In countries governed by the rule of law, the reason why they needed to curb discretionary powers is because it is the mother of all corruption, favoring one over the other, injustice, mainly discrimination between one group of citizens and the other ordinary mortals. A country with such possibilities cannot have good governance.

That much we also know about our Ethiopia too. It does not matter how much the state propagates about its commitment to the rule of law, its practices and behavior have remained unlawful in many instances and anathema to good governance.

Consequently, in countries with such practices, for example Ethiopia, citizens do not know their rights, particularly because the law says one thing and officials do something else. It has long been realized that, in a nation where discretionary powers of officials are in excess of what is needed to exercise authority with flexibility, it only becomes the source of tensions, resentments and conflicts between individual citizens and the state.

 

Conclusion

The objective of this article is to underline the importance for the Ethiopian state of adequately transforming itself to shoulder the responsibilities that come with its new venture. In other words, the state should be ready to allow its ferocious claws to be clipped by the rule of law.

If there are doubters that the state, after having developed taste for unbridled power that have now become instinctively and excessively political, its powers cannot be bound by law or even human decency, in general terms their preoccupation is may be reasonable as a preoccupation. This does not mean that we should not address the issue or send notice to the state to impress upon the authorities that all unlawful actions cannot last, no matter what.

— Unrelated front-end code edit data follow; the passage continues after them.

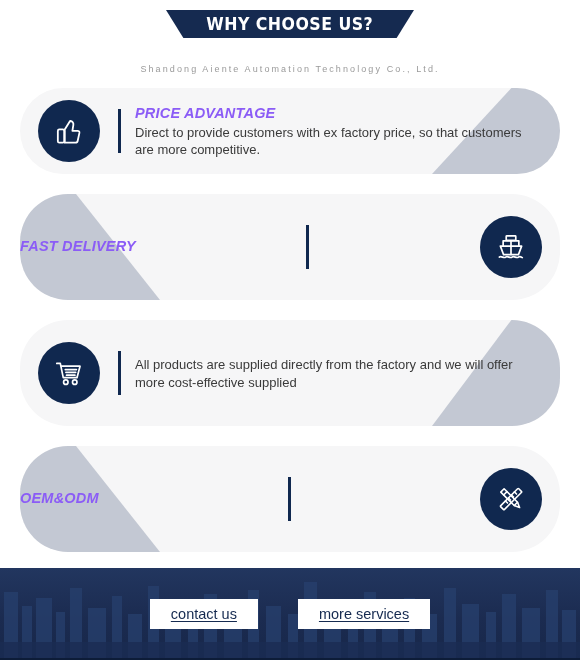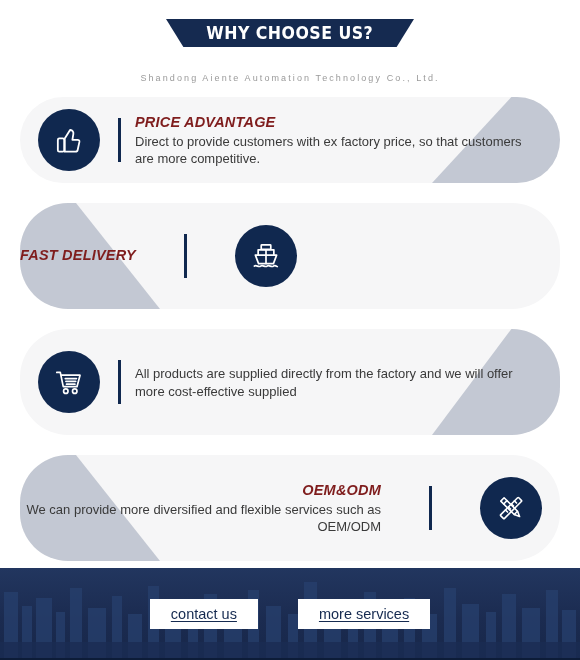"WHY CHOOSE US?" .header { padding-top: 19px -> 10px }
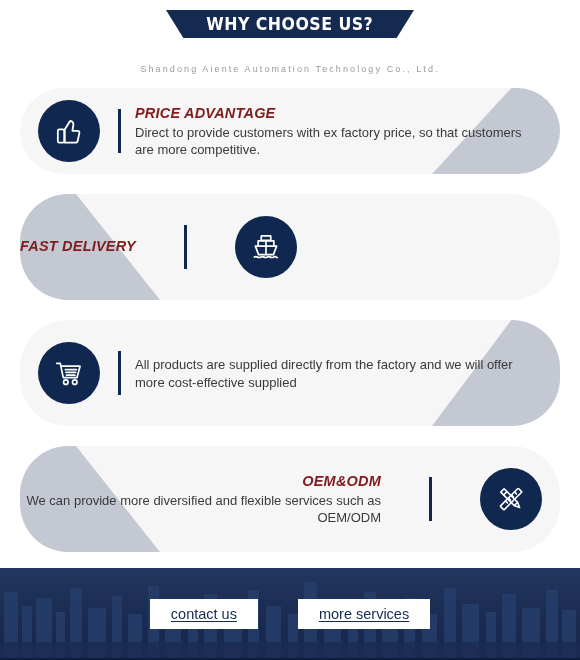"PRICE ADVANTAGE" .card-title { color: #7f1d1d -> #8b5cf6 }
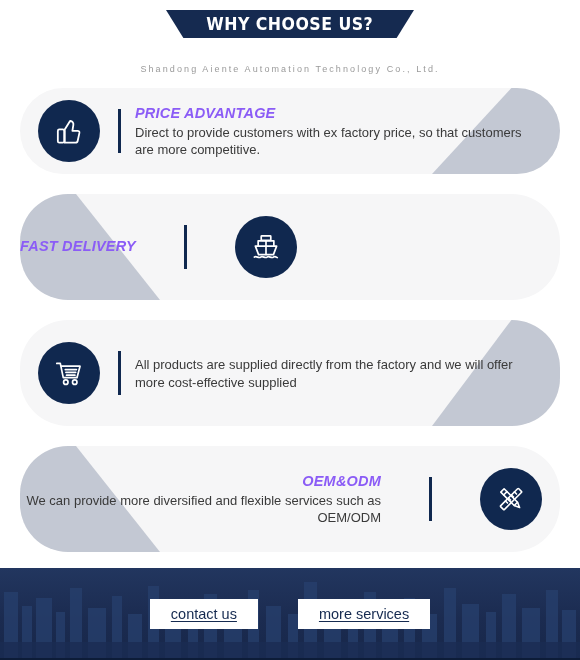"FAST DELIVERY" .card.righticon { justify-content: flex-start -> space-between }
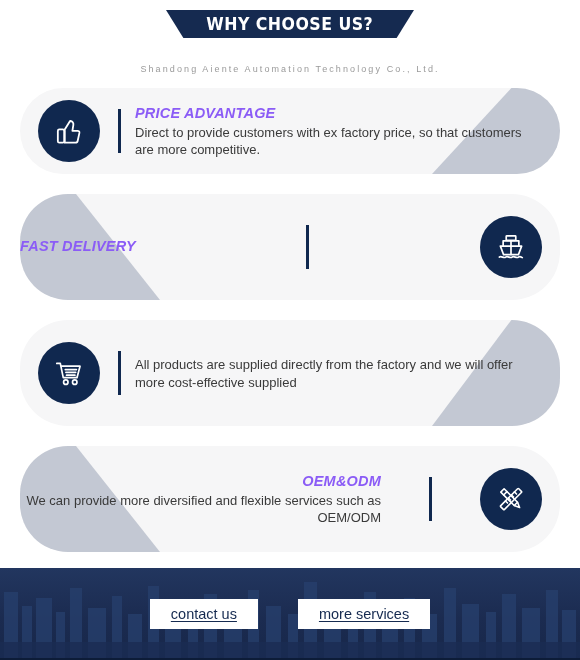"We can provide more diversified" div.card-desc { html: <div>We can provide more diversified and flexible services such as OEM/ODM</div> -> none }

A state resistant to the democratic impulses of its people should realize that its choice is between voluntary submission or facing the anger of long deceived and repressed people. This precisely is what happened to the mighty former President Hosni Mubarak, a darling of the West, who now is in jail sentenced by a Cairo court of law for his decades of abuses of the powers of his office, election stealing, massacre of protesters and years of mistreatment of Egyptians. No one raised a finger to say his sentencing was unlawful.

Ethiopian officials also need to ask what the use of transitioning from hand scribbled Kebele paper to electronically linked IDs with lots of data behind the system, without the state changing its behavior. It is imperative that the institutions of government and law enforcement change their perception and recognize and respect the rights and dignities of citizens. Ethiopia’s sovereignty resides in its people, not land and water that now being thrown to foreign investors and political allies cheaply. Recognizing this would help improve governance, the well-being of citizens and nation’s progress and security in time.

The first step toward this is inducing change in the perception of the police, intelligence operators and military of their role in protecting citizens. The existing attitude that he or she is the enemy simply because he or she criticized the government and thus they could easily be clubbed, or shot at or dragged in the streets by security people is wrong and needs to end. Crimes could be seen and litigated in a court of law citizens respect its authority. Such change can take root, if there is change from the top, i.e., attitudes, public speeches, cabinet decisions, statements to the media and orders the higher ups give.

After all, the best security system a nation could have is its citizens standing guard in unison to defend the nation in every sense from internal enemies and foreign. For citizens to make it their duty to defend the nation, they need to have the confidence that the nation is also protected from those in power and are free to abuse it on a daily basis.

* Updated with additional material and slight editing.